Re: [PATCH v2 0/5] Fsck for lazy objects, and (now) actual invocation of loader

Jonathan Nieder <jrnieder@xxxxxxxxx> · Wed, 2 Aug 2017 10:38:57 -0700

Hi,

Junio C Hamano wrote:
> Jonathan Tan <jonathantanmy@xxxxxxxxxx> writes:

>> One possibility to conceptually have the same thing without the overhead
>> of the list is to put the obtained-from-elsewhere objects into its own
>> alternate object store, so that we can distinguish the two.
>
> Now you are talking.  Either a separate object store, or a packfile
> that is specially marked as such, would work.

Jonathan's not in today, so let me say a few more words about this
approach.

This approach implies a relaxed connectivity guarantee, by creating
two classes of objects:

 1. Objects that I made should satisfy the connectivity check.  They
    can point to other objects I made, objects I fetched, or (*) objects
    pointed to directly by objects I fetched.  More on (*) below.

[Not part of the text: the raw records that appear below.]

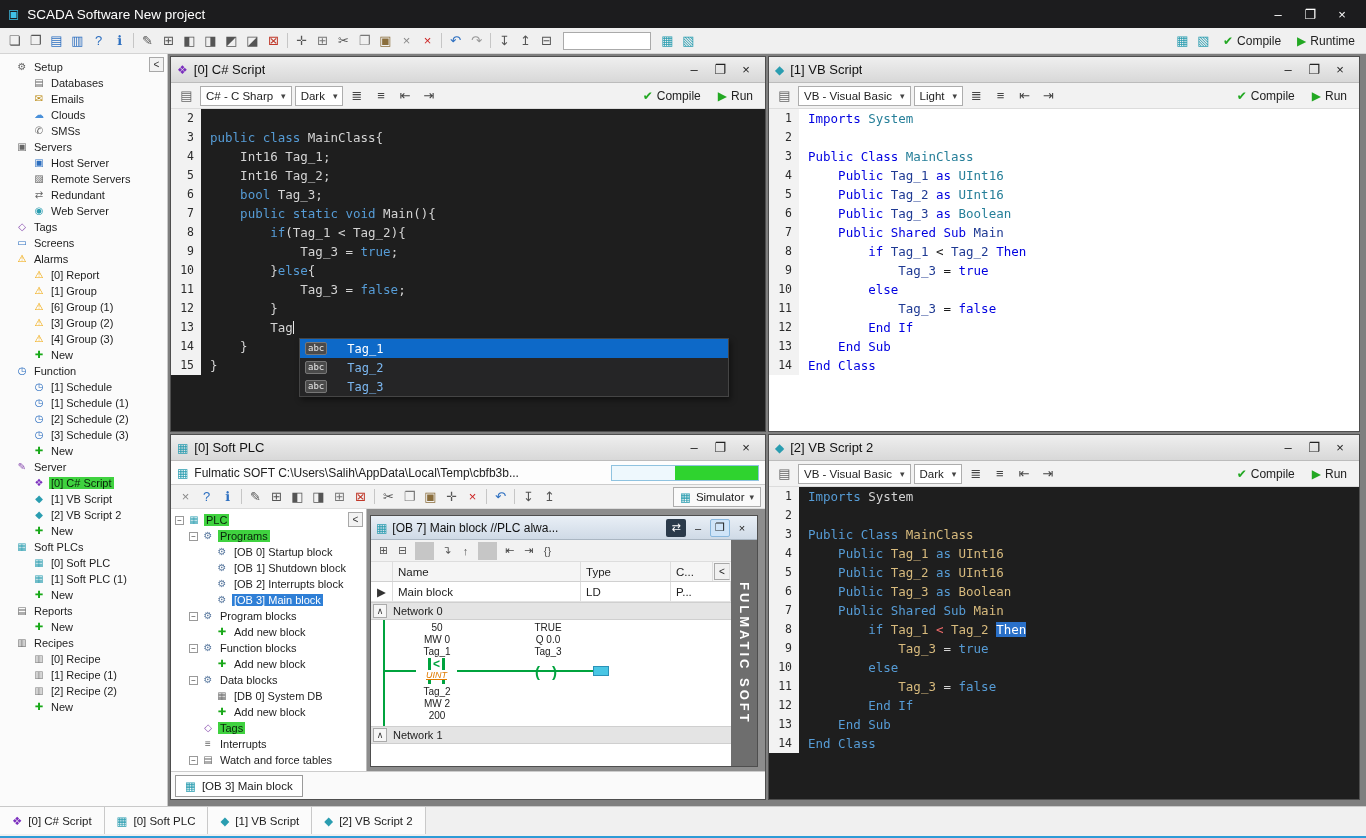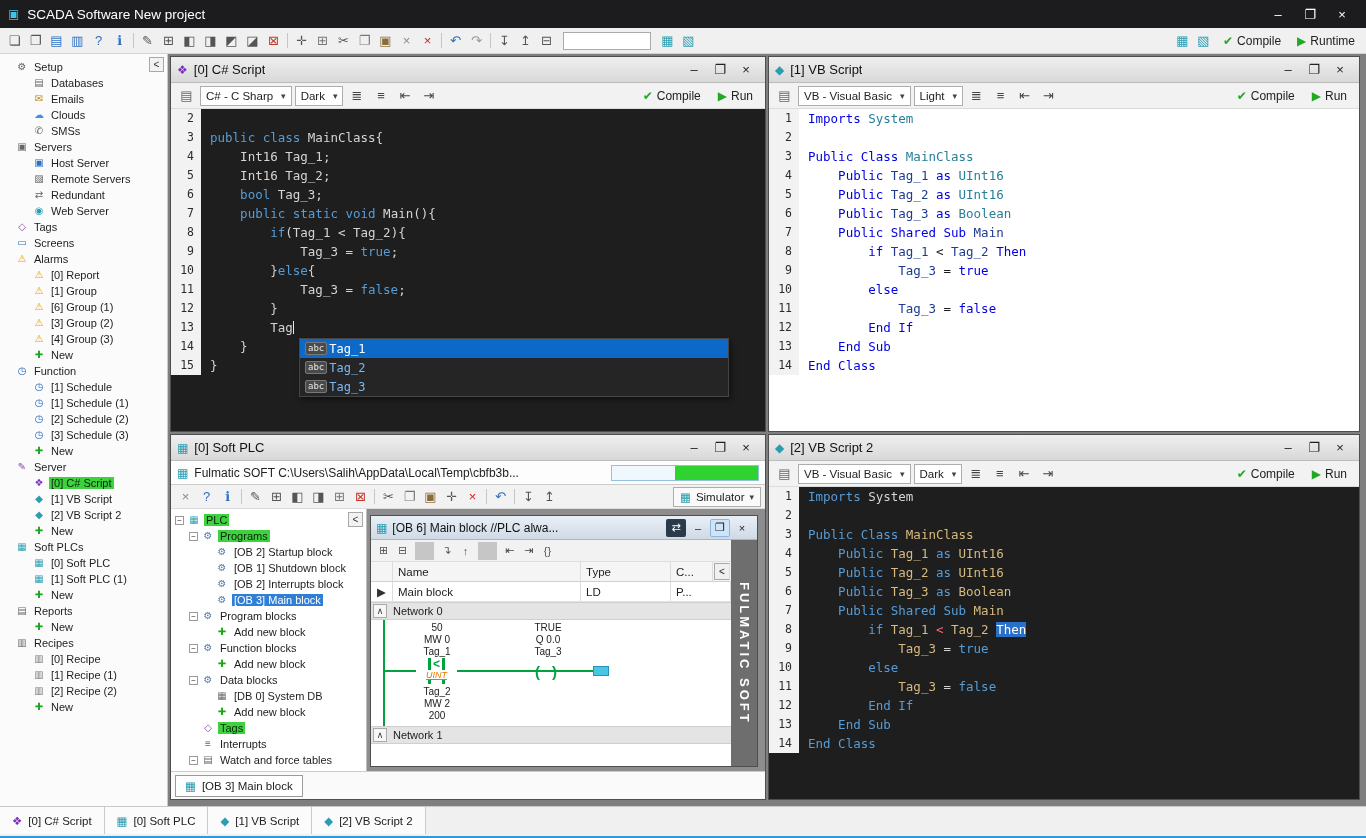--- a/index.html
+++ b/index.html
@@ -55,7 +55,7 @@
 .ed-light .tk-ty{color:#267f99}.ed-light .tk-op{color:#1a1a1a}
 .tcaret{display:inline-block;width:1.5px;height:13px;background:#e8e8e8;vertical-align:-2px}
 .autocomplete{position:absolute;left:128px;top:229px;width:430px;background:#252526;border:1px solid #454545;z-index:6;box-shadow:2px 3px 6px rgba(0,0,0,.45)}
-.ac-row{height:19px;display:flex;align-items:center;gap:2px;padding:0 5px}
+.ac-row{height:19px;display:flex;align-items:center;gap:20px;padding:0 5px}
 .ac-badge{font-size:9px;color:#e8e8e8;background:#4a4a4a;border:1px solid #777;padding:0 2px;line-height:11px;border-radius:2px}
 .ac-label{color:#7cb8f2;font-family:"DejaVu Sans Mono",monospace;font-size:12px}
 .ac-row.sel{background:#0d69c8}

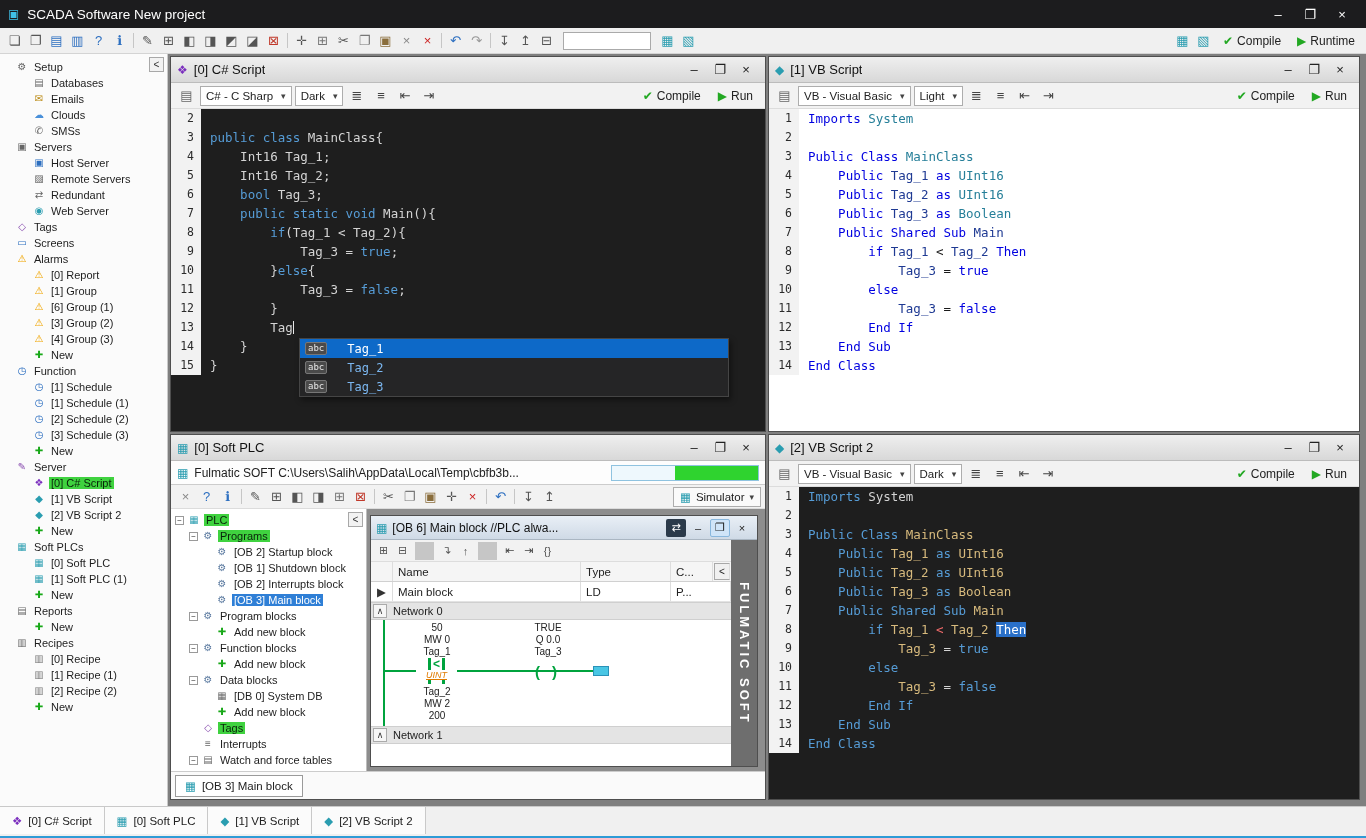--- a/index.html
+++ b/index.html
@@ -703,7 +703,7 @@
             <div class="iwin">
               <div class="ititle">
                 <span class="wicon" style="color: rgb(42, 157, 176);">▦</span>
-                <span class="wname">[OB 6] Main block //PLC alwa...</span>
+                <span class="wname">[OB 7] Main block //PLC alwa...</span>
                 <span class="ibtns">
                   <span class="ibtn darkb" style="color: rgb(255, 255, 255);">⇄</span>
                   <span class="ibtn">–</span>

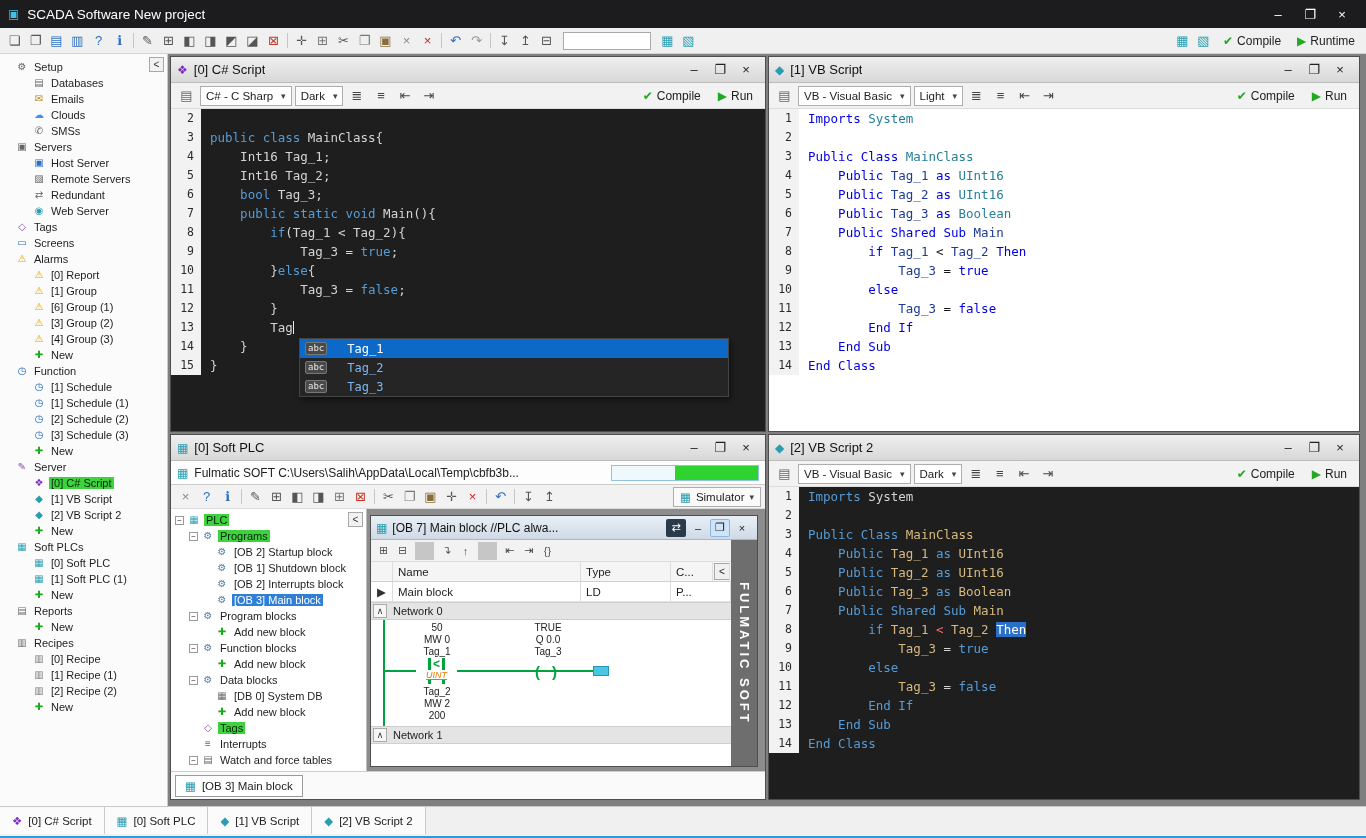--- a/index.html
+++ b/index.html
@@ -625,7 +625,7 @@
                 <div class="titem" style="padding-left: 32px;">
                   <span class="exp"></span>
                   <span class="ic" style="color: rgb(91, 122, 160);">⚙</span>
-                  <span class="lbl">[OB 2] Startup block</span>
+                  <span class="lbl">[OB 0] Startup block</span>
                 </div>
                 <div class="titem" style="padding-left: 32px;">
                   <span class="exp"></span>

 2. Objects that I fetched do not need to satisfy a connectivity
    check.  I can trust the server to provide objects that they point
    to when I ask for them, except in extraordinary cases like a
    credit card number that was accidentally pushed to the server and
    prompted a rewriting of history to remove it (**).

The guarantee (1) looks like it should be easy to satisfy (just like
the current connectivity guarantee where all objects are in class (1)).
I have to know about an object to point to it --- that means the
pointed-to object has to be in the object store or pointed to by
something in the object store.

The complication is in the "git gc" operation for the case (*).
Today, "git gc" uses a reachability walk to decide which objects to
remove --- an object referenced by no other object is fair game to
remove.  With (*), there is another kind of object that must not be
removed: if an object that I made, M, points to a missing/promised
object, O, pointed to by a an object I fetched, F, then I cannot prune
F unless there is another fetched object present to anchor O.

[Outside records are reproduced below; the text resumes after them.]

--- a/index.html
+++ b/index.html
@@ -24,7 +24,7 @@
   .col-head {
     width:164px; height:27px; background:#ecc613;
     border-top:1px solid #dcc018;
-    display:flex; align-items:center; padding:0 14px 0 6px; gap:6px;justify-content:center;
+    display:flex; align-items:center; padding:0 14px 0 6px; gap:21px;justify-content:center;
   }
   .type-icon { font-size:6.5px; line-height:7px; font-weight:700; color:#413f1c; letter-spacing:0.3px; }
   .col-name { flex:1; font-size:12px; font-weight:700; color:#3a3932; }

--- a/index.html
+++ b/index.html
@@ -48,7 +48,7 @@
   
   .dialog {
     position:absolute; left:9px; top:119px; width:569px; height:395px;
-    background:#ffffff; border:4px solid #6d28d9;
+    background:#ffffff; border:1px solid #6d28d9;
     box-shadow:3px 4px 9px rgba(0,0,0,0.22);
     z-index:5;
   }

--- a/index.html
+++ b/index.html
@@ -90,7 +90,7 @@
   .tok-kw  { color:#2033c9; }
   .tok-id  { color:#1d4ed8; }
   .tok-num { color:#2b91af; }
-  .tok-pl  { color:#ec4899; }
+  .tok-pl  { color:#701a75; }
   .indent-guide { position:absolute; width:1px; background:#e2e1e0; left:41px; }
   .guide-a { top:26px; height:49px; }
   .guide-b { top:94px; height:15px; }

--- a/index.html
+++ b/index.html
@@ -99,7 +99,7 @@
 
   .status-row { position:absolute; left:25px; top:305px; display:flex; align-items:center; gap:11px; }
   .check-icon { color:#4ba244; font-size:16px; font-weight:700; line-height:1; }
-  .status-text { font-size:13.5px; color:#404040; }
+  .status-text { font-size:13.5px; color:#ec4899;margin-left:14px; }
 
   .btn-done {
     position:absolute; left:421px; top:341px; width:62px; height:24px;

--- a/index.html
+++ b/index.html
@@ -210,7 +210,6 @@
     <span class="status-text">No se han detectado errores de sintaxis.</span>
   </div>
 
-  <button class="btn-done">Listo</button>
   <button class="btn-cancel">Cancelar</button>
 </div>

For example: suppose I have a sparse checkout and run

	git fetch origin refs/pulls/x
	git checkout -b topic FETCH_HEAD
	echo "Some great modification" >> README
	git add README
	git commit --amend

When I run "git gc", there is nothing pointing to the commit that was
pointed to by the remote ref refs/pulls/x, so it can be pruned.  I
would naively also expect that the tree pointed to by that commit
could be pruned.  But pruning it means pruning the promise that made
it permissible to lack various blobs that my topic branch refers to
that are outside the sparse checkout area.  So "git gc" must notice
that it is not safe to prune that tree.

This feels hacky.  I prefer the promised object list over this
approach.

>                                                "Maintaining a list
> of object names in a flat file is too costly" is not a valid excuse
> to discard the integrity of locally created objects, without which
> Git will no longer be a version control system,

I am confused by this: I think that Git without a "git fsck" command
at all would still be a version control system, just not as good of
one.

Can you spell this out more?  To be clear, are you speaking as a
reviewer or as the project maintainer?  In other words, if other
reviewers are able to settle on a design that involves a relaxed
guarantee for fsck in this mode that they can agree on, does this
represent a veto meaning the patch can still not go through?

On one hand I'm grateful for the help exploring the design space, and
I think it has helped get a better understanding of the issues
involved.

On the other hand, if this is a veto then it feels very black and
white and a hard starting point to build a consensus from.  I am
worried.

[...]
>> I mentioned
>> this in my e-mail but rejected it, but after some more thought, this
>> might be sufficient - we might still need to iterate through every
>> object to know exactly what we can assume the remote to have, but the
>> "frontier" solution also needs this iteration, so we are no worse off.
>
> Most importantly, this is allowed to be costly---we are doing this
> not at runtime all the time, but when the user says "make sure that
> I haven't lost objects and it is safe for me to build further on
> what I created locally so far" by running "git fsck".

check_everything_connected is also used in some other circumstances:
e.g. when running a fetch, and when receiving a push in git
receive-pack.

Thanks,
Jonathan